Parallel Generation Streams for LLMs

December 9, 2025 3 minute read

Parallel Generation Streams (PGS) allows models to branch, merge, and discard generation streams dynamically, enabling more sophisticated probablity modeling and reasoning exploration.

Motivations

1. Distinguishing Aleatoric and Epistemic Uncertainty

(Building on my prior work 1 2.)

Current Large Language Models (LLMs) predict the probability of a next token without distinguishing the source of that probability distribution. Consider two scenarios where an LLM assigns a 0.5 probability to an outcome:

Scenario A (Aleatoric): “Flip a fair coin. Heads (1) or Tails (0)?”
Scenario B (Epistemic): “Is the Riemann Hypothesis true (1) or false (0)?”

In Scenario A, the uncertainty is inherent to the system (randomness). In Scenario B, the uncertainty stems from a lack of knowledge (the model doesn’t know the answer, though a definitive one exists).

Distinguishing these can be useful for certain cases such as reliability estimation. High uncertainty is commonly believed to correlate to a higher likelihood of error. However, penalizing Scenario A is incorrect; the uncertainty there is accurate.
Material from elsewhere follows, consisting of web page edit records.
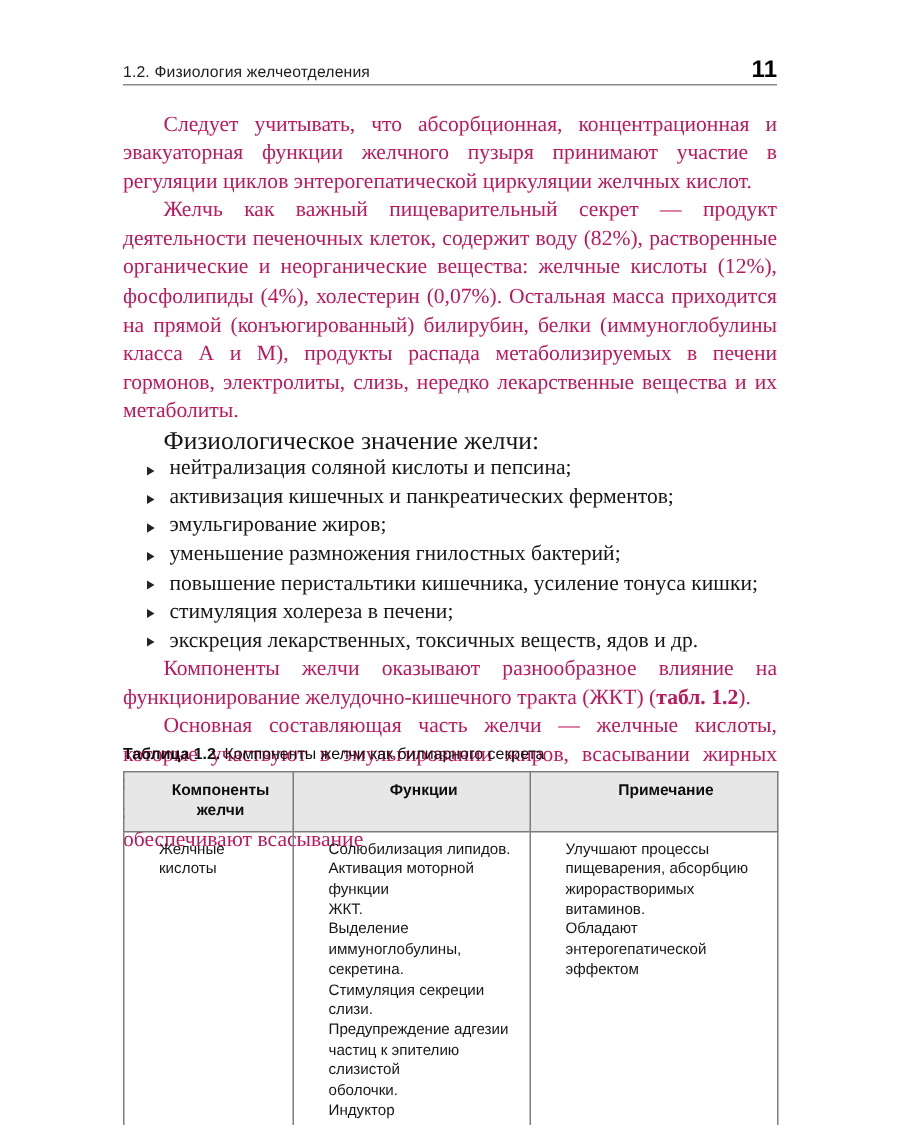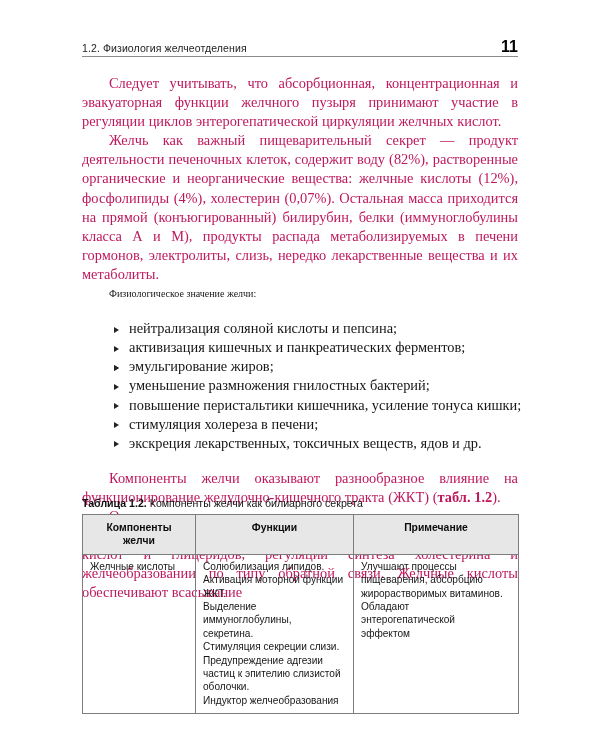"Физиологическое значение желчи:" p.lead-in { font-size: 10px -> 17px }
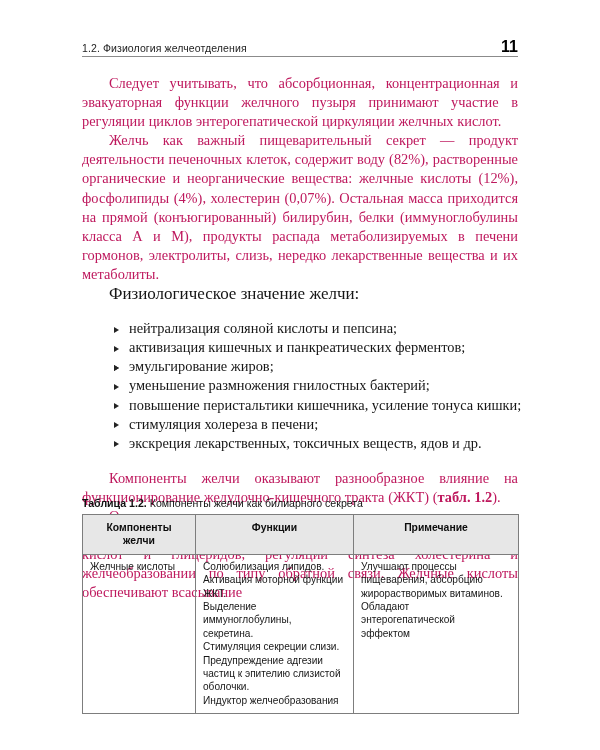"нейтрализация соляной кислоты и пепсина;" ul.bullets { margin: 16px -> 0 }
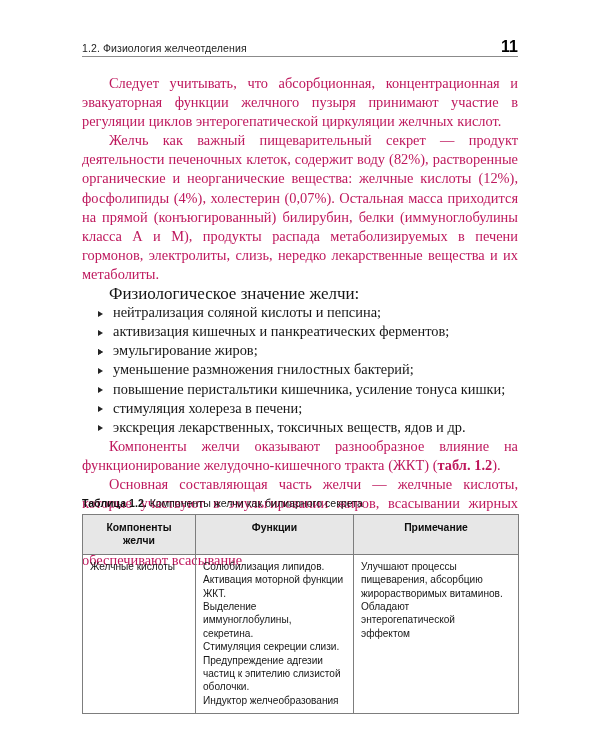"Компоненты желчи" table.data-table th, table.data-table td { padding: 5px 7px 6px 7px -> 5px 7px 6px 23px }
We may be able to treat “I don’t know” differently from “It could be either” with parallel streams.

2. Parallelizing Reasoning

LLM generation is inherently sequential and auto-regressive, which creates bottlenecks for tasks that are logically parallelizable.

Enumeration: Find all prime numbers between 100 and 1000.
Reasoning Exploration: Complex logical deductions often benefit from exploring multiple reasoning paths simultaneously to converge on a result faster.
Reasoning Latency: We can both a reasoning stream and a response stream in parallel. Response tokens can be streamed out before the full reasoning process is complete.

The Parallel Generation Streams (PGS) Framework

I came up with the idea of Parallel Generation Streams (PGS) framework, which acts as a simplified version of git branching for token generation.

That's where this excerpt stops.